Immunology

A neutralizing antibody selected from plasma cells that binds to group 1 and group 2 influenza A hemagglutinins Corti, D. et al. Science 28 Jul 2011 (10.1126/science.1205669)

The influenza virus protein haemagglutinin is responsible for viral adherence to and entry into the host cell. Researchers have now discovered an antibody that recognizes all 16 subtypes of haemagglutinin and neutralizes entry of group 1 and group 2 influenza A viruses. To discover this antibody, the authors isolated a total of 104,000 plasma cells from eight individuals who had recently been infected with or vaccinated against influenza virus. A high-throughput screen of the monoclonal antibodies produced by these cells identified four antibodies that can bind the haemagglutinins H1, H5 and H7. Sequence analysis revealed that these antibodies have identical variable regions, and peptide scanning showed that they bind to the fusion peptide and helix A of haemagglutinin, as further confirmed by crystallography.

Pathogenesis

The cost of virulence: retarded growth of Salmonella Typhimurium cells expressing type III secretion system 1 Sturm, A. et al. PLoS Pathog. 7, e1002143 (2011)

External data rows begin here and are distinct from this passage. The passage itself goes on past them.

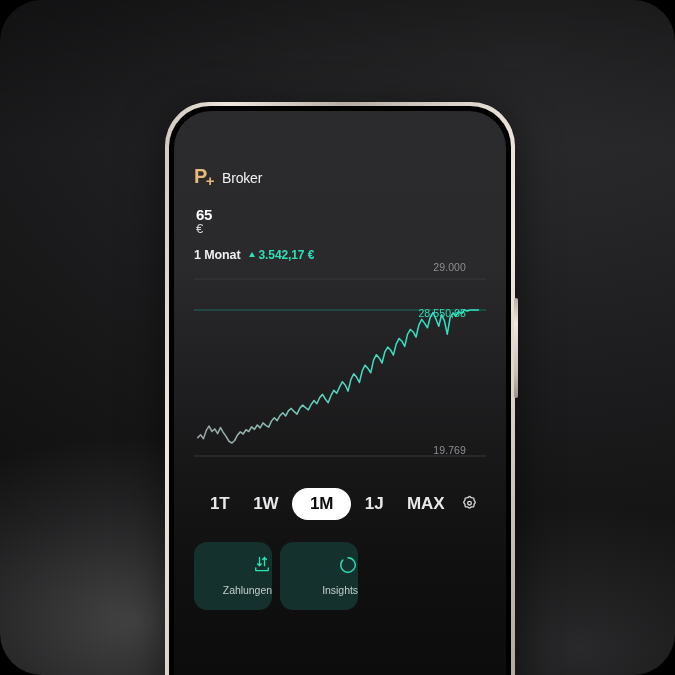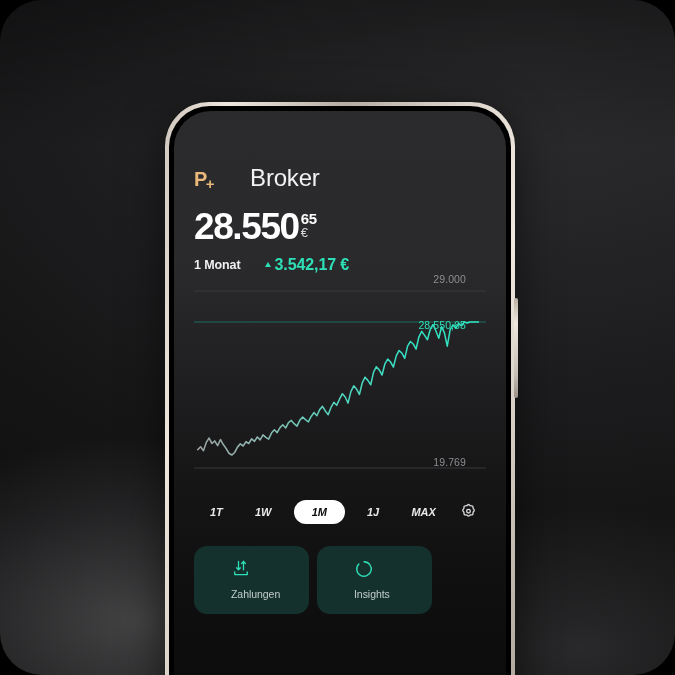--- a/index.html
+++ b/index.html
@@ -93,25 +93,24 @@
     line-height: 1;
     position: relative;
   }
   .brand-mark .plus {
     font-size: 15px;
     position: relative;
     top: 3px;
     left: -1px;
   }
   .brand-name {
-    font-size: 24px;
+    font-size: 14px;
     color: #f2f2f4;
     letter-spacing: -0.2px;
     line-height: 1;
-    margin-left: 28px;
   }
 
   
   .balance {
     display: flex;
     align-items: flex-start;
     margin-top: 19px;
   }
   .balance-main {
     font-size: 37px;
@@ -135,34 +134,34 @@
   }
   .balance-cur {
     font-size: 13px;
     color: #d6d6d8;
     line-height: 1.15;
   }
 
   .change-row {
     display: flex;
     align-items: center;
-    gap: 24px;
+    gap: 8px;
     margin-top: 11px;
   }
   .change-period {
     font-size: 12.5px;
     font-weight: bold;
     color: #f0f0f2;
     letter-spacing: -0.1px;
   }
   .change-val {
     display: flex;
     align-items: center;
     gap: 4px;
-    font-size: 16px;
+    font-size: 12px;
     font-weight: bold;
     color: #2ee0b8;
     letter-spacing: -0.1px;
   }
   .tri-up {
     width: 0; height: 0;
     border-left: 3.2px solid transparent;
     border-right: 3.2px solid transparent;
     border-bottom: 5px solid #2ee0b8;
   }
@@ -200,30 +199,29 @@
 
   
   .range-row {
     display: flex;
     align-items: center;
     justify-content: space-between;
     margin-top: 14px;
     padding: 0 6px;
   }
   .range-btn {
-    font-size: 11px;
+    font-size: 17px;
     font-weight: bold;
     color: #e9e9ec;
     letter-spacing: -0.1px;
     padding: 6px 10px;
     border-radius: 999px;
     background: transparent;
     border: none;
     cursor: pointer;
-    font-style: italic;
   }
   .range-btn.active {
     background: #ffffff;
     color: #0c0c0d;
     padding: 6px 18px;
   }
   .gear {
     width: 22px; height: 22px;
     display: flex; align-items: center; justify-content: center;
     cursor: pointer;
@@ -237,25 +235,24 @@
     padding-left: 0px;
   }
   .card {
     flex: 0 0 auto;
     width: 78px;
     height: 68px;
     border-radius: 13px;
     background: #15312d;
     display: flex;
     flex-direction: column;
-    align-items: flex-start;
+    align-items: flex-end;
     justify-content: center;
     gap: 9px;
     cursor: pointer;
-    padding-left: 37px;
   }
   .card-icon { width: 20px; height: 20px; display: block; }
   .card-label {
     font-size: 10.5px;
     color: #c2cecb;
     letter-spacing: -0.05px;
     white-space: nowrap;
   }
 </style>
 </head>
@@ -269,21 +266,20 @@
     <div class="phone-inner">
       <div class="screen">
         <div class="screen-pad">
 
           <div class="brand">
             <span class="brand-mark"><span>P</span><span class="plus">+</span></span>
             <span class="brand-name">Broker</span>
           </div>
 
           <div class="balance">
-            <span class="balance-main">28.550</span>
             <span class="balance-frac">
               <span class="balance-cents">65</span>
               <span class="balance-cur">€</span>
             </span>
           </div>
 
           <div class="change-row">
             <span class="change-period">1 Monat</span>
             <span class="change-val">
               <span class="tri-up"></span>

The expression of pathogenic factors has a detrimental effect on bacterial growth in vitro, according to a recent study. In a log phase culture of Salmonella enterica subsp. enterica serovar Typhimurium, 10% of the cells expressed the type III secretion system (T3SS) that is encoded in the Salmonella pathogenicity island 1 (SPI-1). Furthermore, using time lapse microscopy of cells that harboured a reporter gene, the authors showed that cells expressing the T3SS grow more slowly than cells not expressing the T3SS, and two populations with different growth rates were detected even for cells that did not contain the reporter. Two distinct populations were also detected in a culture of mutant bacteria that lacked the genes for the structural components of the T3SS apparatus, but not in a culture of bacteria that lacked the genes encoding secreted translocon components and effectors. The authors speculate that the T3SS promotes leakage of ions from the cells or that the energetic cost of T3SS production slows down the bacterium.

Transcription

A new basal promoter element recognized by RNA polymerase core enzyme Yuzenkova, Y. et al. EMBO J. 26 Jul 2011 (10.1038/emboj.2011.252)

The β′ subunit of RNA polymerase (RNAP) can interact with promoters and thereby help regulate transcription. Initial measurements of in vitro transcription (using Thermus aquaticus RNAP) from a T7A1 promoter from which known regulatory elements had been removed showed that transcription occurred even in the absence of the –35 region. Furthermore, transcription was promoted by an RNAP carrying a mutant σ-subunit that could not bind the –10 region, indicating that additional regulatory elements are present in the promoter. Using the RNAP structure as a guide, the authors discovered that the β′ zipper domain of the β′ subunit is important for this transcriptional activity, and mutational analysis indicated that it probably interacts with a region around the –21 position of the promoter. Similar results were detected using RNAPs from Escherichia coli and Bacillus subtilis, indicating that this is a conserved interaction that may be part of transcription activation in many promoters.